§ DATA FOR THIS TASK:
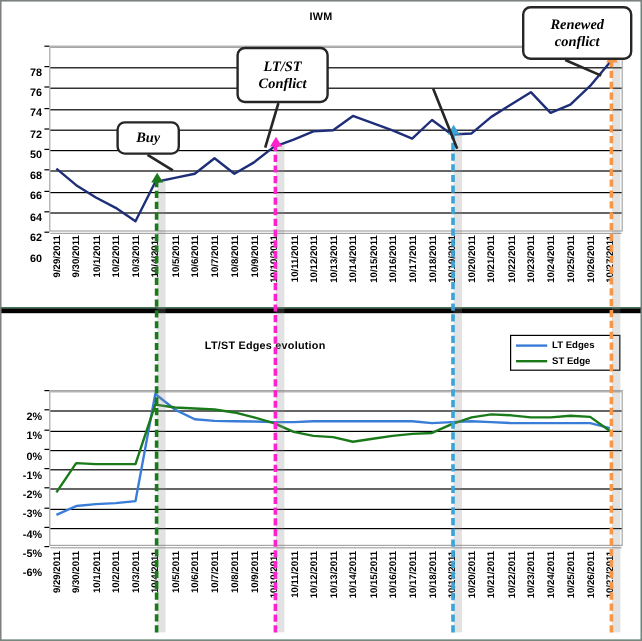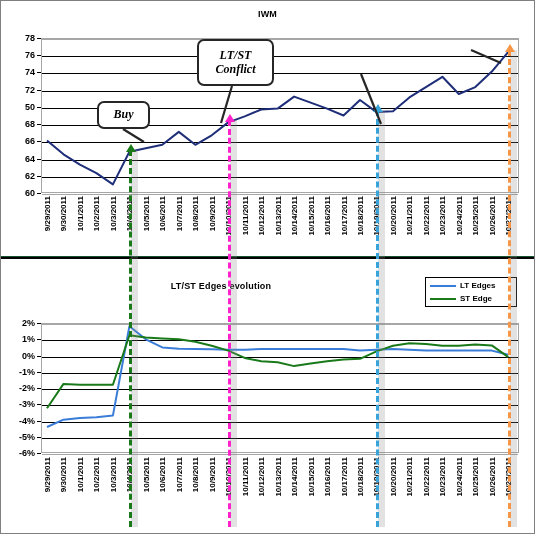--- a/index.html
+++ b/index.html
@@ -1,30 +1,30 @@
 <!DOCTYPE html>
 <html><head>
 <meta charset="utf-8">
 <style>
   html,body{margin:0;padding:0;background:#fff;}
   body{width:535px;height:534px;font-family:"Liberation Sans",sans-serif;}
   #app{position:relative;width:535px;height:534px;background:#14532d;border:1px solid #7f7f7f;box-sizing:border-box;overflow:hidden;}
 
   .panel{position:absolute;left:0;width:533px;background:#fff;}
   #panel-top{top:0;height:255px;}
-  #panel-bottom{top:256px;height:277px;border-top:2px solid #000000;box-sizing:border-box;}
+  #panel-bottom{top:256px;height:277px;border-top:4px solid #000000;box-sizing:border-box;}
 
   .chart-title{position:absolute;text-align:center;font-size:9px;font-weight:bold;color:#000;letter-spacing:0.2px;}
 
   .plot{position:absolute;box-sizing:border-box;}
   .plot-border{border:1px solid #a6a6a6;}
   .gridline{position:absolute;left:0;right:0;height:0;border-top:1px solid #000;}
   .gridline.faint{border-top:1px solid #a6a6a6;}
 
-  .ytick{position:absolute;text-align:right;font-size:9px;font-weight:bold;color:#000;transform:translateY(-50%);}
+  .ytick{position:absolute;text-align:right;font-size:9px;font-weight:bold;color:#000;transform:translateY(-50%);margin-top:22px;}
   .tickmark{position:absolute;height:0;border-top:1px solid #000;width:4px;}
 
   .xlab{position:absolute;font-size:8px;font-weight:bold;color:#000;
         writing-mode:vertical-rl;transform:rotate(180deg);white-space:nowrap;
         transform-origin:center;letter-spacing:0px;}
 
   svg{position:absolute;left:0;top:0;overflow:visible;}
 
   .callout{position:absolute;background:#fff;border:2px solid #262626;border-radius:7px;
            display:flex;align-items:center;justify-content:center;text-align:center;
@@ -222,20 +222,24 @@
   <div class="callout" style="left:196px;top:38px;width:77px;height:47px;flex-direction:column;">
     <span>LT/ST</span>
     <span>Conflict</span>
   </div>
 
   <div class="callout" style="left:96px;top:100px;width:53px;height:28px;">
     <span>Buy</span>
   </div>
 
 
+  <div class="callout" style="left:434px;top:4px;width:92px;height:45px;flex-direction:column;">
+    <span>Renewed</span>
+    <span>conflict</span>
+  </div>
 
   <svg id="leaders" width="535" height="534" style="pointer-events:none;">
       <path d="M122 128 L143 141" stroke="#262626" stroke-width="2.2" fill="none"></path>
       <path d="M231 85 L220 122" stroke="#262626" stroke-width="2.2" fill="none"></path>
       <path d="M360 73 L380 123" stroke="#262626" stroke-width="2.2" fill="none"></path>
       <path d="M470 49 L500 62" stroke="#262626" stroke-width="2.2" fill="none"></path>
     </svg>
 
 </div>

§ TRY IT: Retrieve each line of the data in which the word "color" can be found.

§ REPLY TO THE EXERCISE:
   .chart-title{position:absolute;text-align:center;font-size:9px;font-weight:bold;color:#000;letter-spacing:0.2px;}
-  .ytick{position:absolute;text-align:right;font-size:9px;font-weight:bold;color:#000;transform:translateY(-50%);}
+  .ytick{position:absolute;text-align:right;font-size:9px;font-weight:bold;color:#000;transform:translateY(-50%);margin-top:22px;}
   .xlab{position:absolute;font-size:8px;font-weight:bold;color:#000;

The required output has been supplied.